Il cheratocono è una malattia della cornea che provoca una progressiva deformazione e assottigliamento della sua struttura. Questa alterazione causa una riduzione dell’acutezza visiva, tanto più marcata quanto maggiore è la deformazione corneale.
Il Cross-Linking corneale è un trattamento indicato per bloccare o rallentare la progressione del cheratocono. La procedura prevede l’applicazione di un collirio a base di vitamina B2 (riboflavina), che penetra negli strati profondi della cornea.
Successivamente, la cornea viene esposta a una irradiazione controllata con raggi ultravioletti di tipo A (UVA) a basso dosaggio, per una durata di circa 30 minuti.

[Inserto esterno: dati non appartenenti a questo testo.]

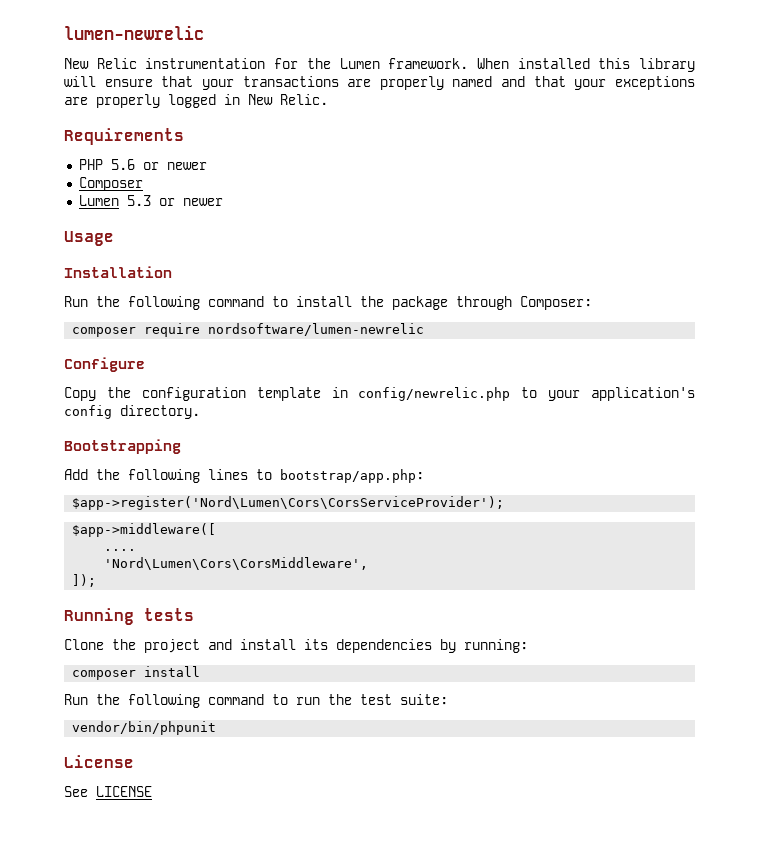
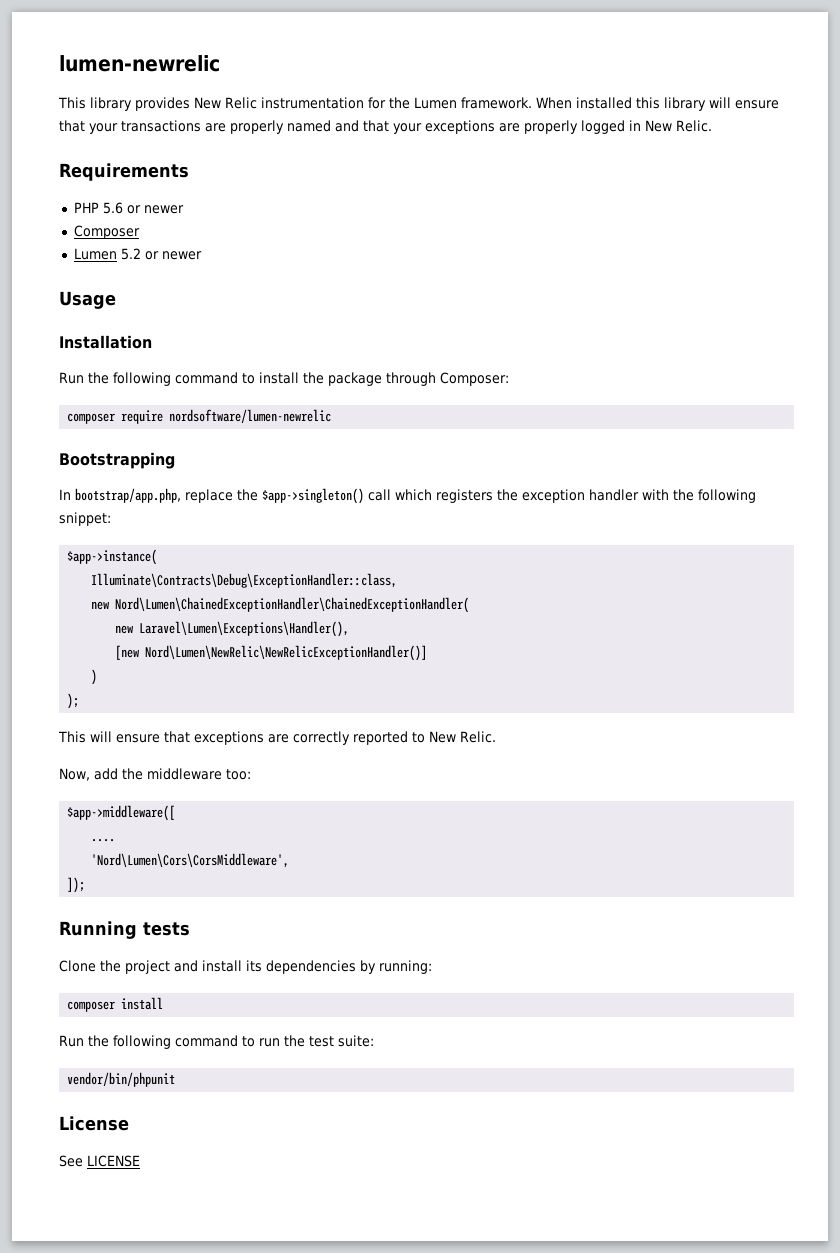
- New Relic instrumentation for the Lumen framework.
+ This library provides New Relic instrumentation for the Lumen framework.
- Lumen 5.3 or newer
+ Lumen 5.2 or newer
- Configure
- Copy the configuration template in config/newrelic.php to your application's config directory.
  Bootstrapping
- Add the following lines to bootstrap/app.php:
- $app->register('Nord\Lumen\Cors\CorsServiceProvider');
+ In bootstrap/app.php, replace the $app->singleton() call which registers the exception handler with the following snippet:
+ $app->instance(
+ Illuminate\Contracts\Debug\ExceptionHandler::class,
+ new Nord\Lumen\ChainedExceptionHandler\ChainedExceptionHandler(
+ new Laravel\Lumen\Exceptions\Handler(),
+ [new Nord\Lumen\NewRelic\NewRelicExceptionHandler()]
+ )
+ );
+ This will ensure that exceptions are correctly reported to New Relic.
+ Now, add the middleware too:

Al termine del trattamento, l’occhio viene protetto con colliri specifici e con una lente a contatto terapeutica, da indossare per circa 5–6 giorni, per favorire la guarigione.
L’azione combinata della riboflavina e dei raggi UVA rafforza il collagene corneale, aumentando la resistenza della cornea e contrastando lo sfiancamento tipico del cheratocono.
In molti casi, oltre a rallentare la progressione della malattia, il Cross-Linking consente anche una riduzione dell’astigmatismo e un miglioramento della visione naturale.